Arginine vasopressin (AVP) acts in the pituitary gland, in synergy with corticotrophin-releasing factor, to induce ACTH release in response to stressful stimuli. Pituitary AVP receptors in the rat are coupled to phospholipase C, as are the so-called V1-type AVP receptors. The present study examined [3H]AVP binding in membranes prepared from the anterior lobe of the pituitary gland of the pig. [3H]AVP, alone or in competition with analogues, bound to sites in the pig anterior lobe which are pharmacologically similar to those described previously by others in the rat pituitary gland. For comparison, the same competition studies were performed on membrane preparations from the rat liver which contain the classic V1-type AVP receptor. Pituitary and liver AVP-binding sites were dissimilar; both cyclic and linear V1 antagonists had, in general, a much lower affinity for pituitary AVP-binding sites than for those in the liver.
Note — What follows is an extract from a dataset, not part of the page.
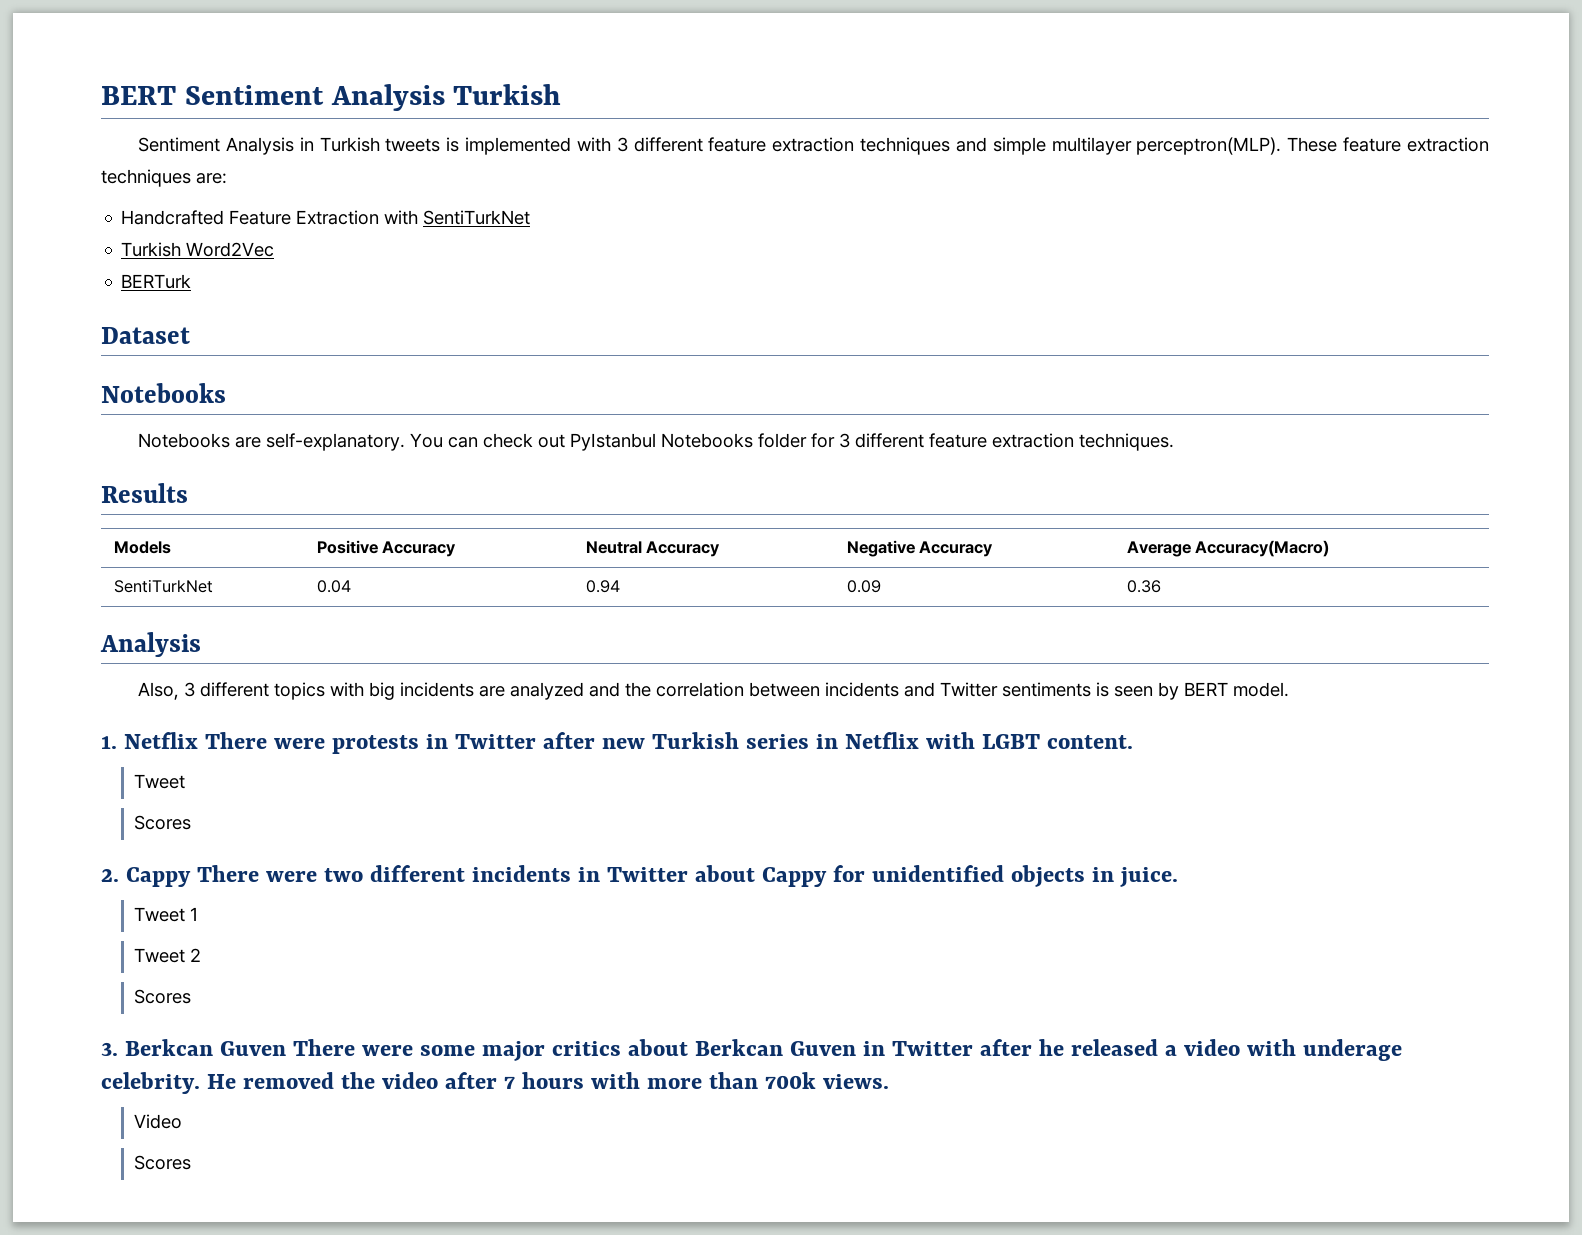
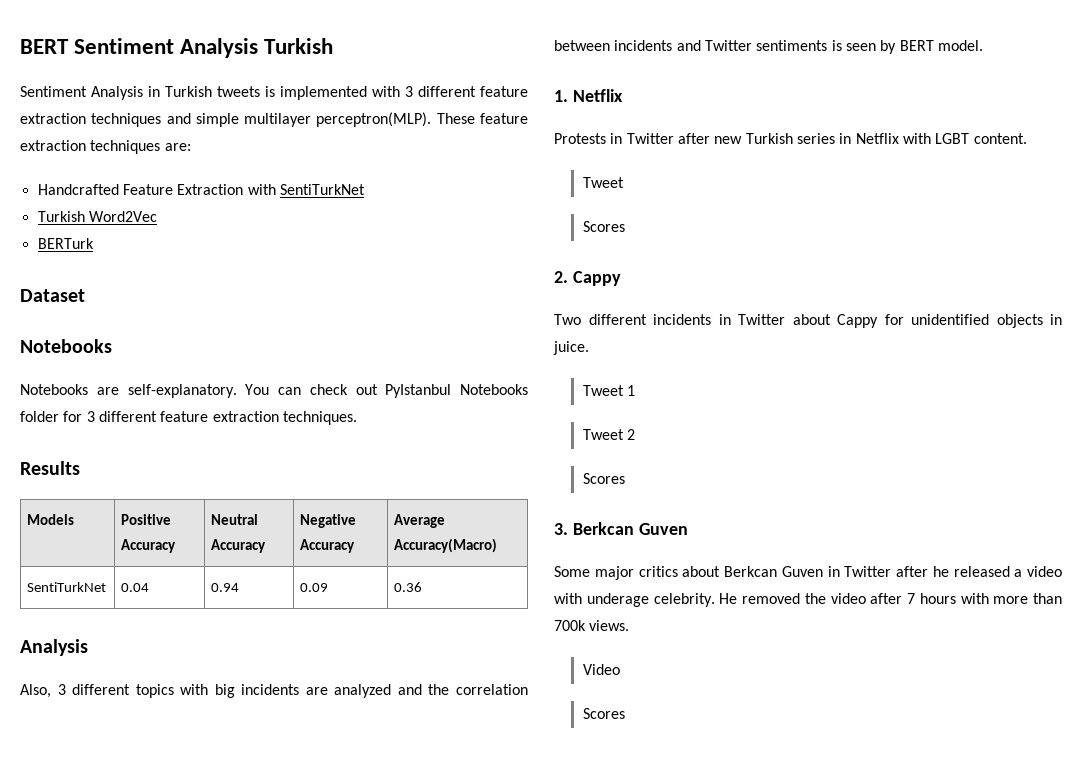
[205,732,420,754] There were protests -> [554,133,606,144] // Protests
[197,865,364,882] There were two -> [554,314,581,325] // Two
[293,1039,476,1056] There were some -> [554,566,590,577] // Some

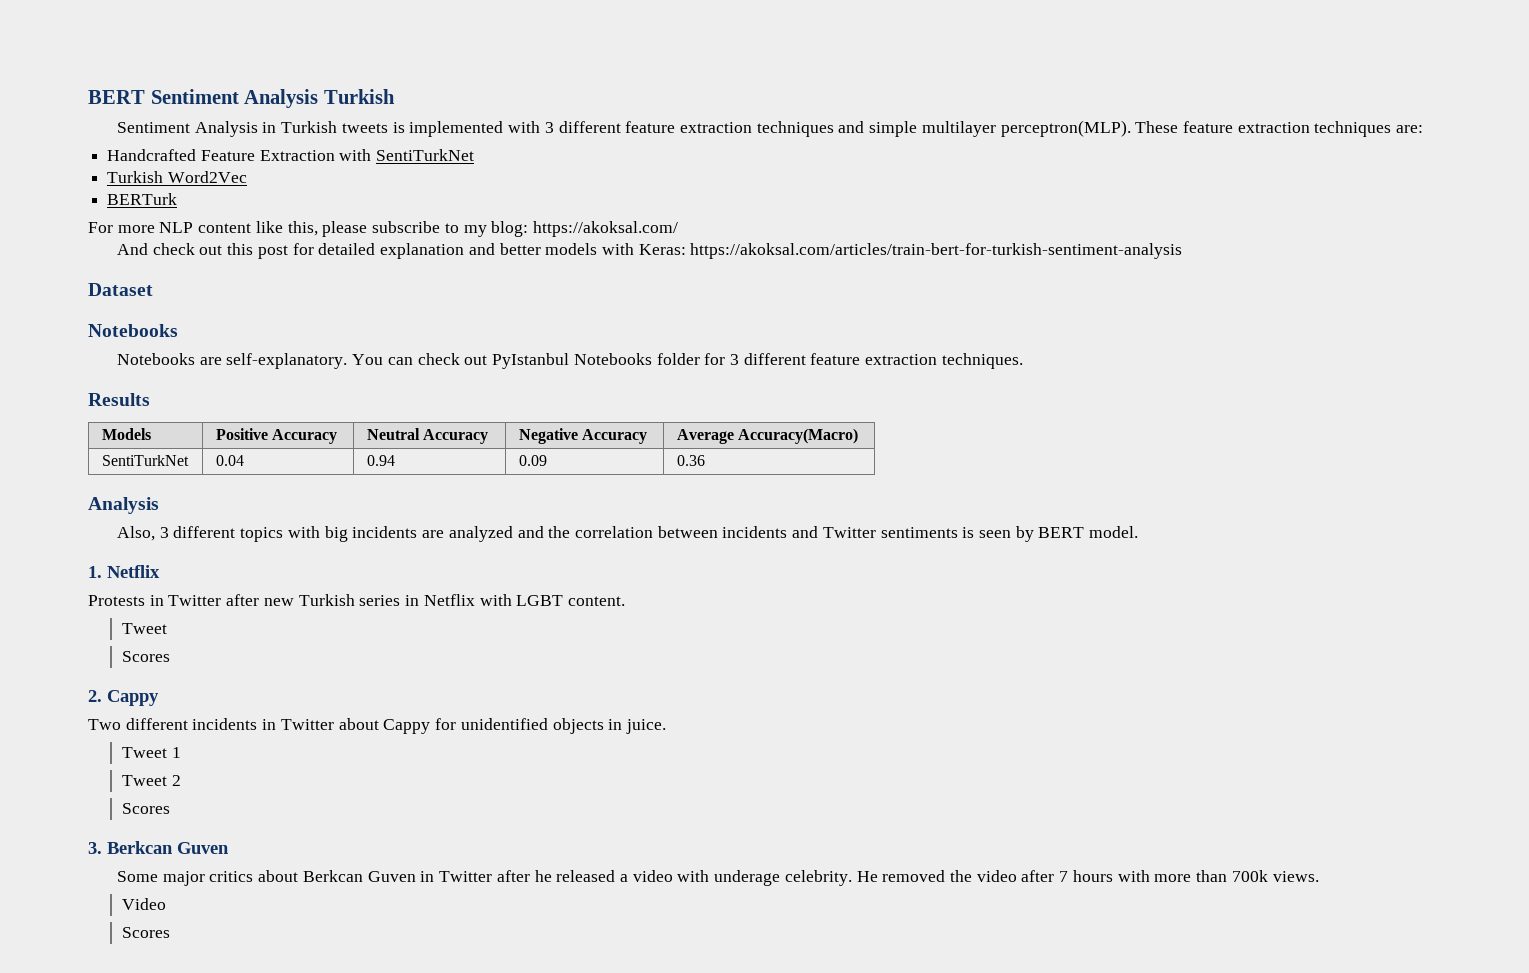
(94, 243) none -> [88,221,678,237] [116,243,1183,259] // For more NLP content like this, please subscribe to my blog: https://akoksal.com/ // And check out this post for detailed explanation and better models with Keras: https://akoksal.com/articles/train-bert-for-turkish-sentiment-analysis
Thus, Phaa-d-Tyr(Et)-Phe-Gln-Asn-Lys-Pro-Arg-NH2 (Phaa=phenylacetyl) has a 2500-fold greater affinity for the latter (negative logarithm of inhibition constant (pK i)=9·64) than for the former (pK i=6·22). One linear antagonist, Pa-d-Tyr-Phe-Val-Asn-Arg-Pro-Arg-Arg-NH2 (Pa=propionyl) had about equal affinities for liver and pituitary membranes (pK i=6·39 and 6·53 respectively). Another compound, Phaa-d-Tyr-Phe-Val-Asn-Arg-Pro-Arg-Arg-NH2 had the highest affinity found to date for binding to AVP sites in the pituitary (pK i=7·43). These findings suggest some ideas for the design of more potent and/or selective AVP analogues acting in the pituitary gland.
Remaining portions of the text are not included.